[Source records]
*** Begin section ***

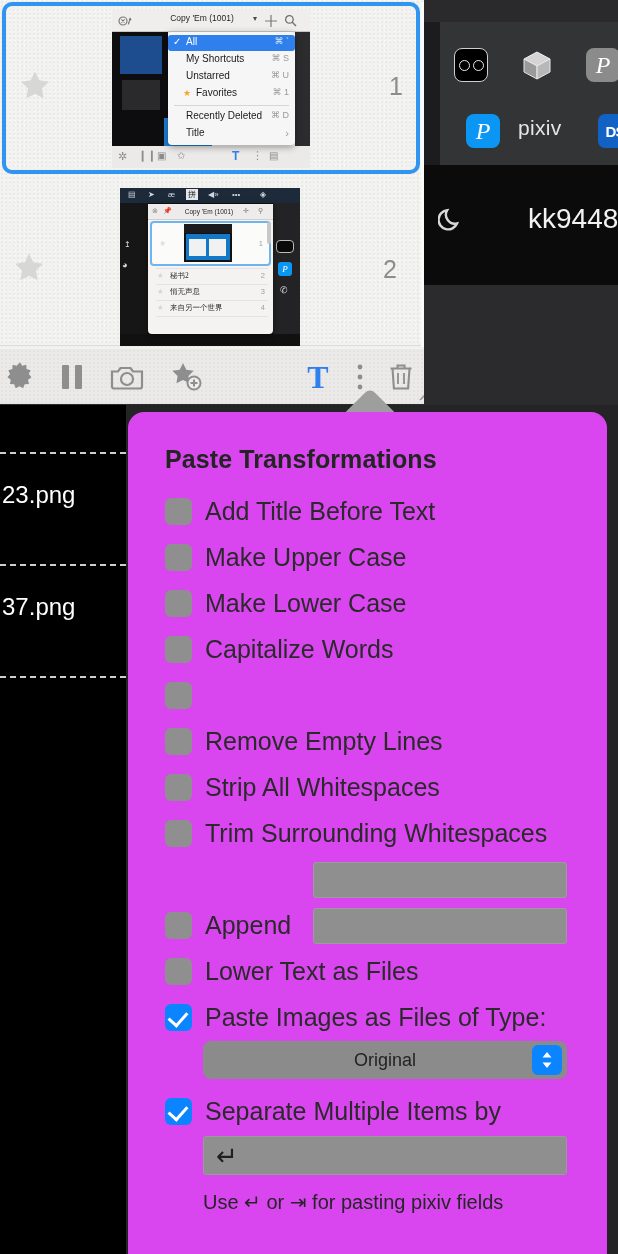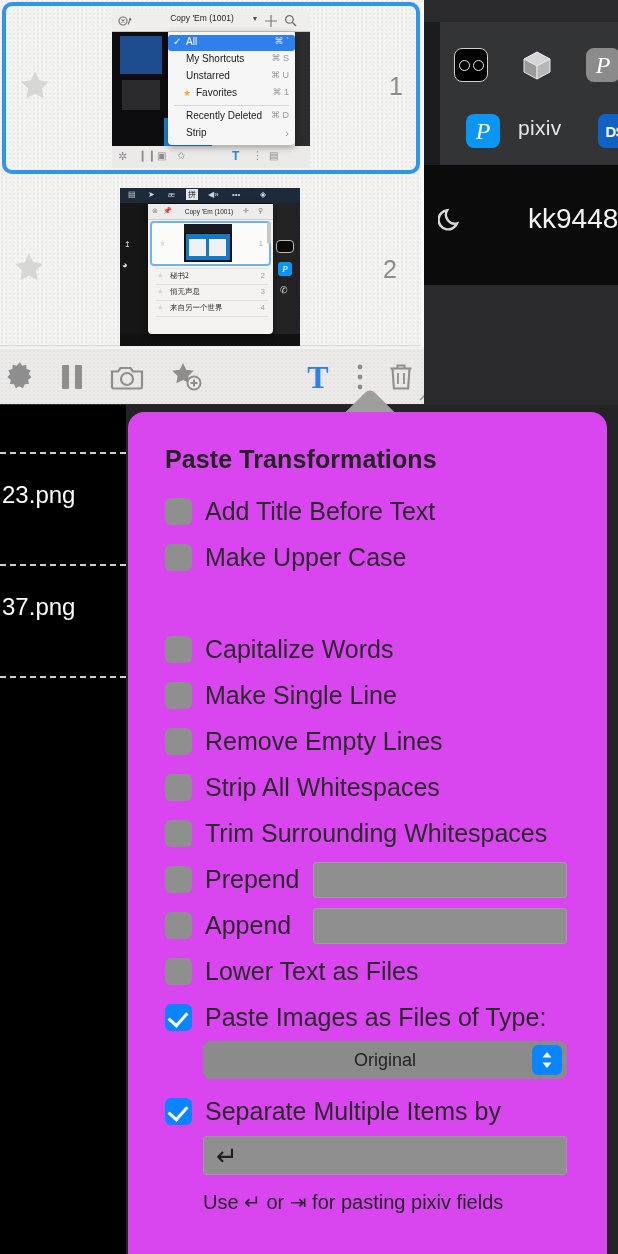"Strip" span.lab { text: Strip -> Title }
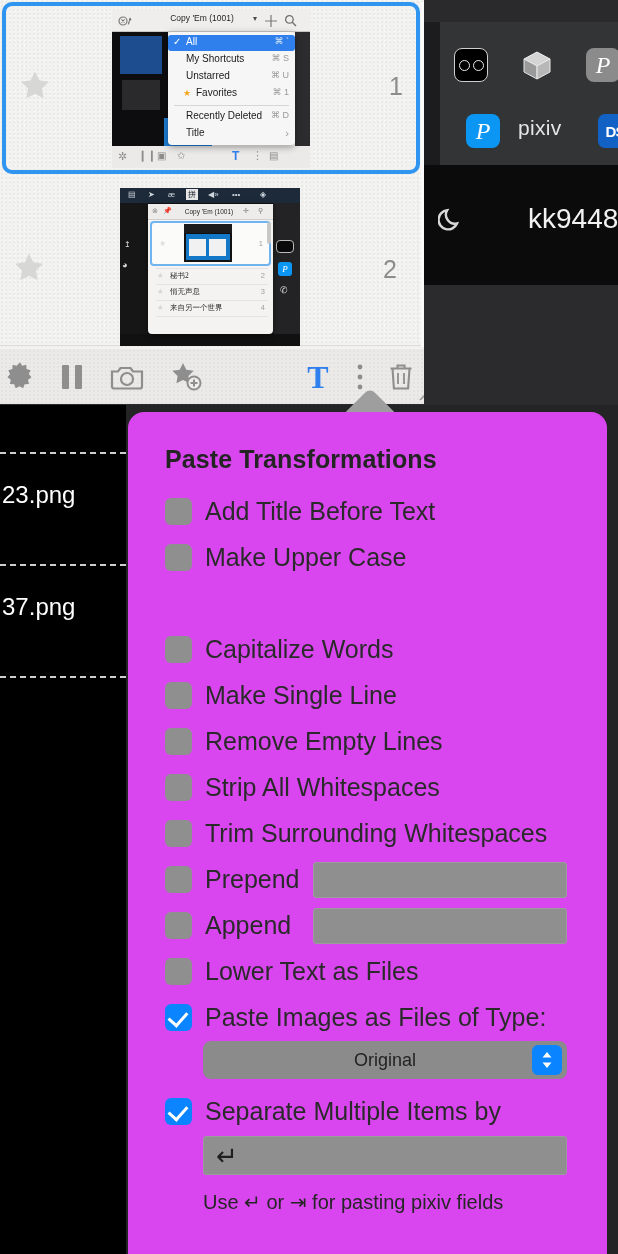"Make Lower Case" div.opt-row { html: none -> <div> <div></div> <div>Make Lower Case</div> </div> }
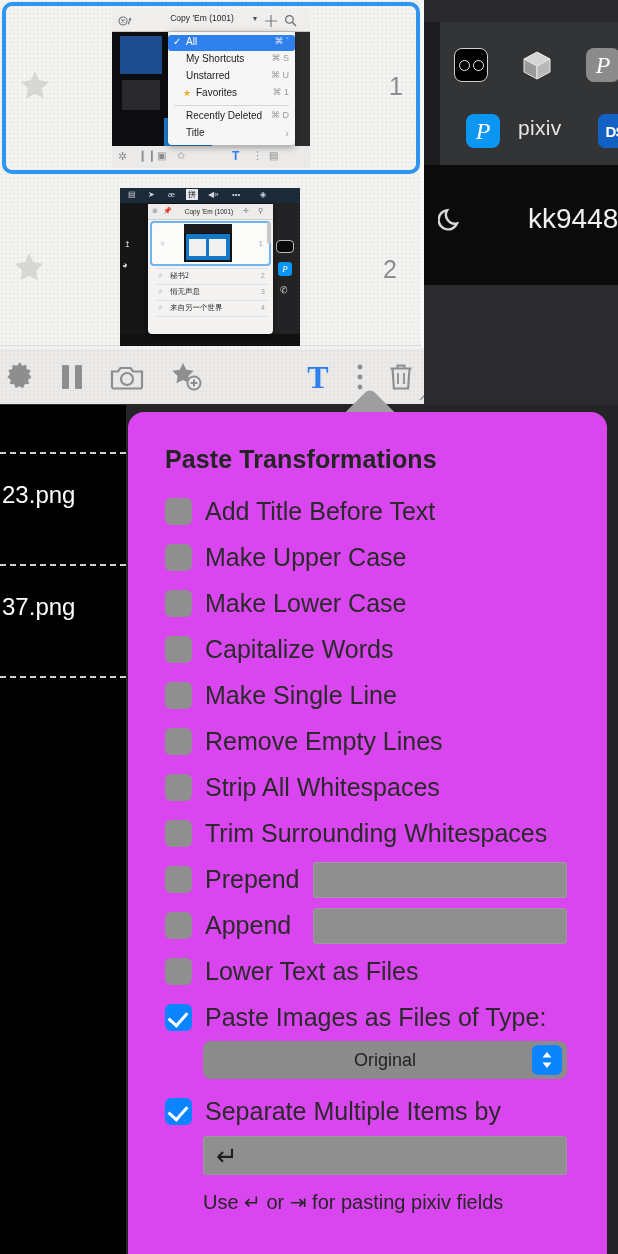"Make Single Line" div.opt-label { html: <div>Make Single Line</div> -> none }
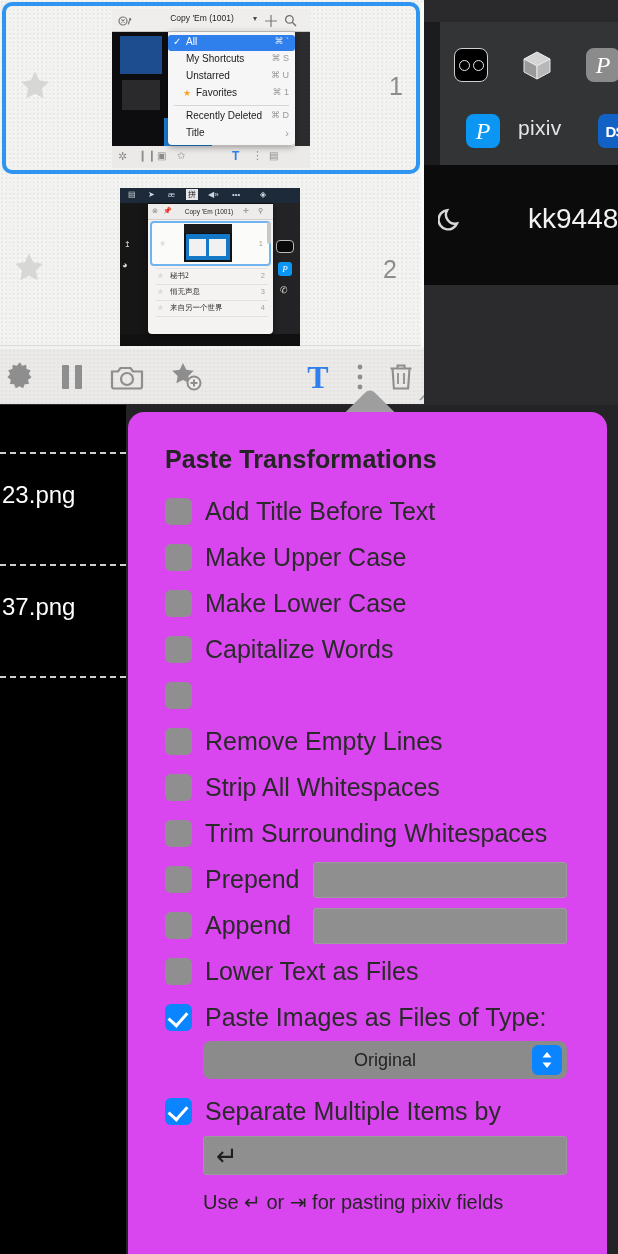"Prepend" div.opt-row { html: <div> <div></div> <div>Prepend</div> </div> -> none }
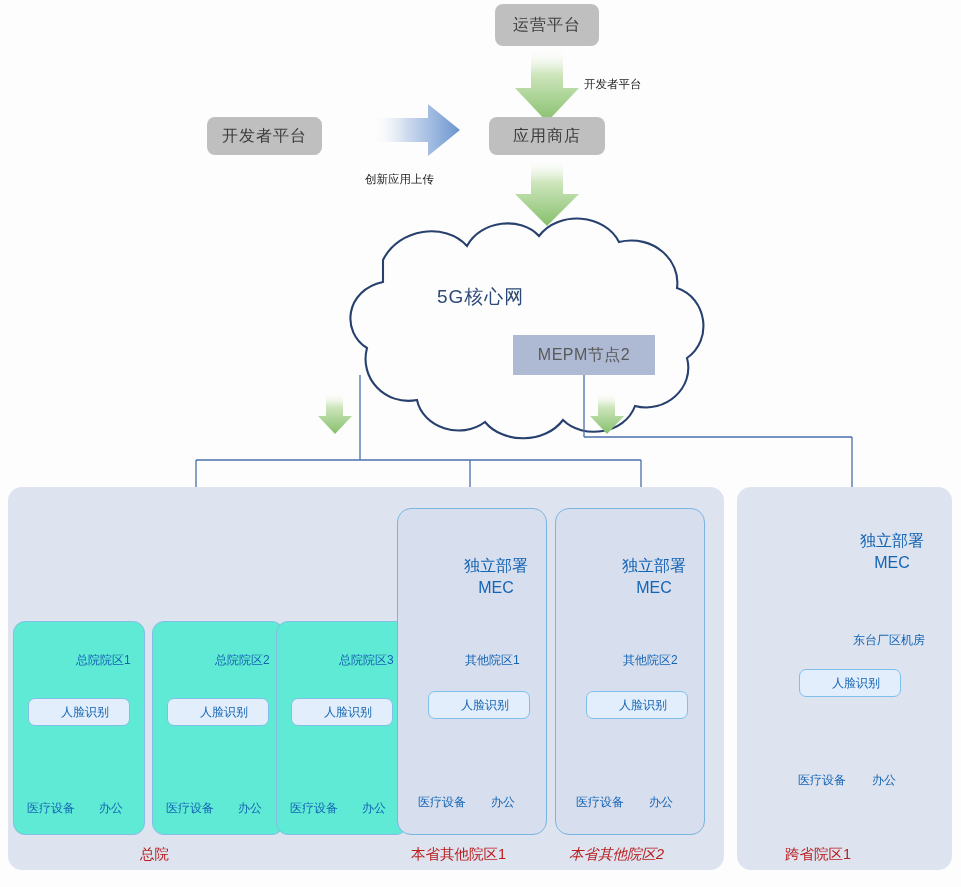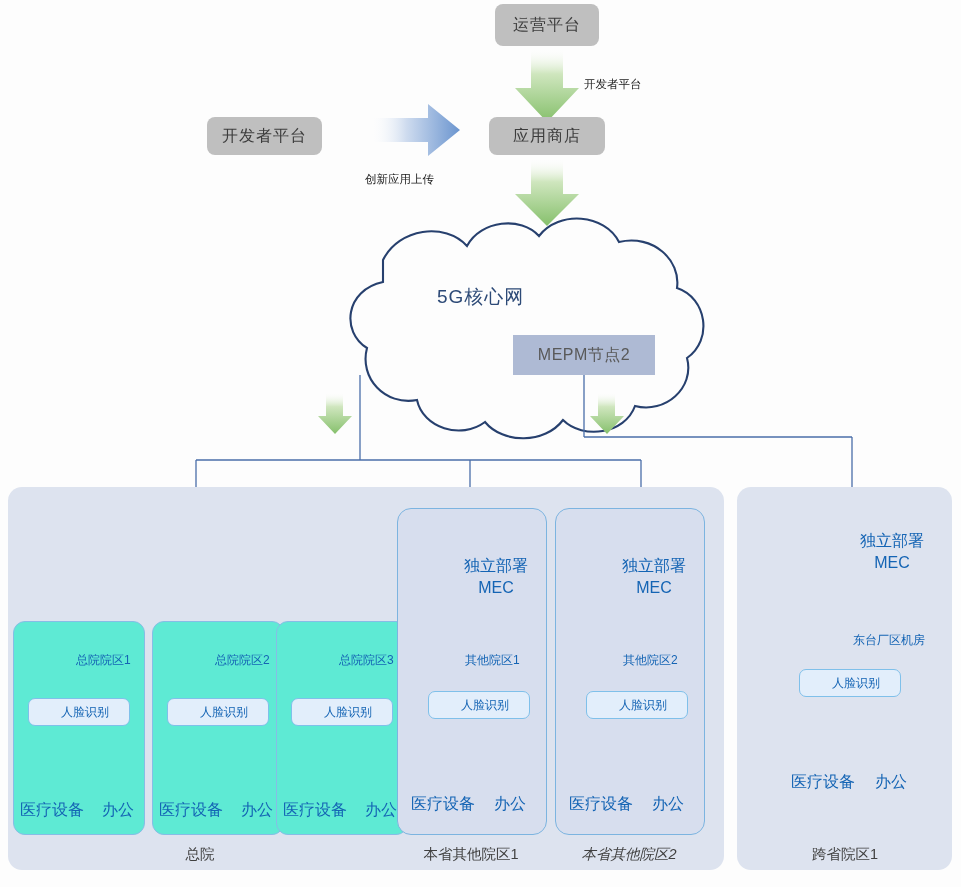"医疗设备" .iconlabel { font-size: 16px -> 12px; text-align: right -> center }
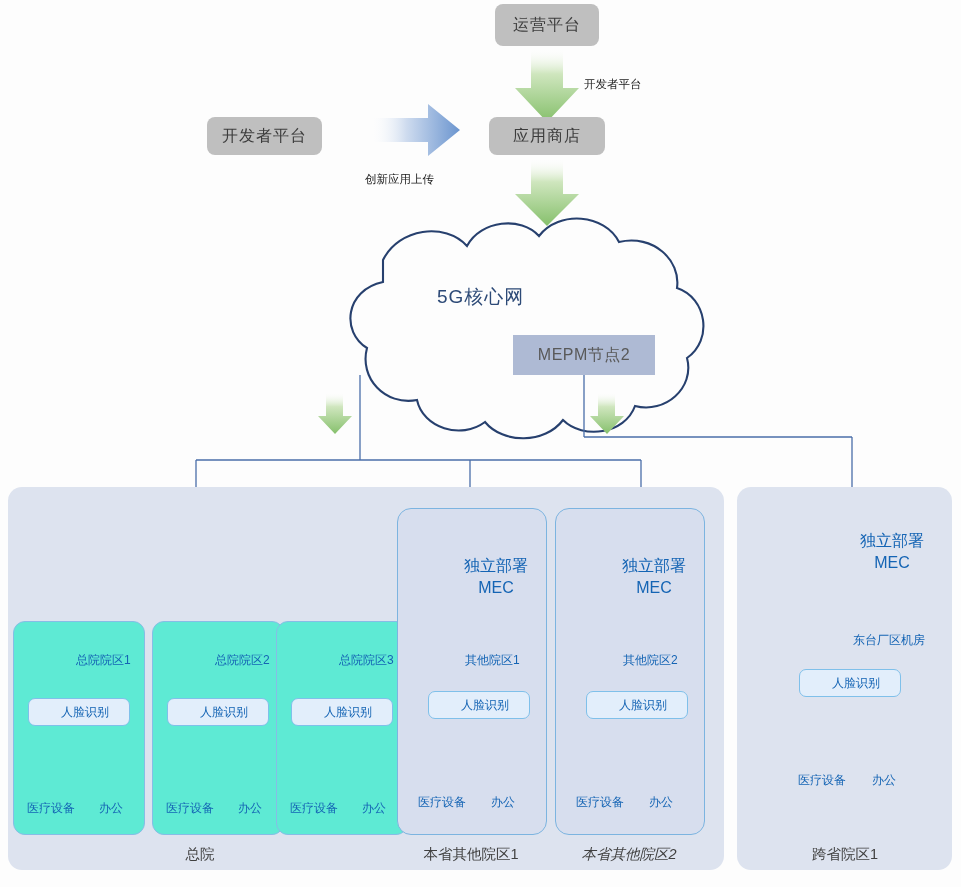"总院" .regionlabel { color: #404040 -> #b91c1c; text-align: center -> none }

*** End section ***

### EXERCISE PROMPT
Retype every record above word for word, leaving out any pictures.

### TASK OUTPUT
"Strip" span.lab { text: Strip -> Title }
"Make Lower Case" div.opt-row { html: none -> <div> <div></div> <div>Make Lower Case</div> </div> }
"Make Single Line" div.opt-label { html: <div>Make Single Line</div> -> none }
"Prepend" div.opt-row { html: <div> <div></div> <div>Prepend</div> </div> -> none }
"医疗设备" .iconlabel { font-size: 16px -> 12px; text-align: right -> center }
"总院" .regionlabel { color: #404040 -> #b91c1c; text-align: center -> none }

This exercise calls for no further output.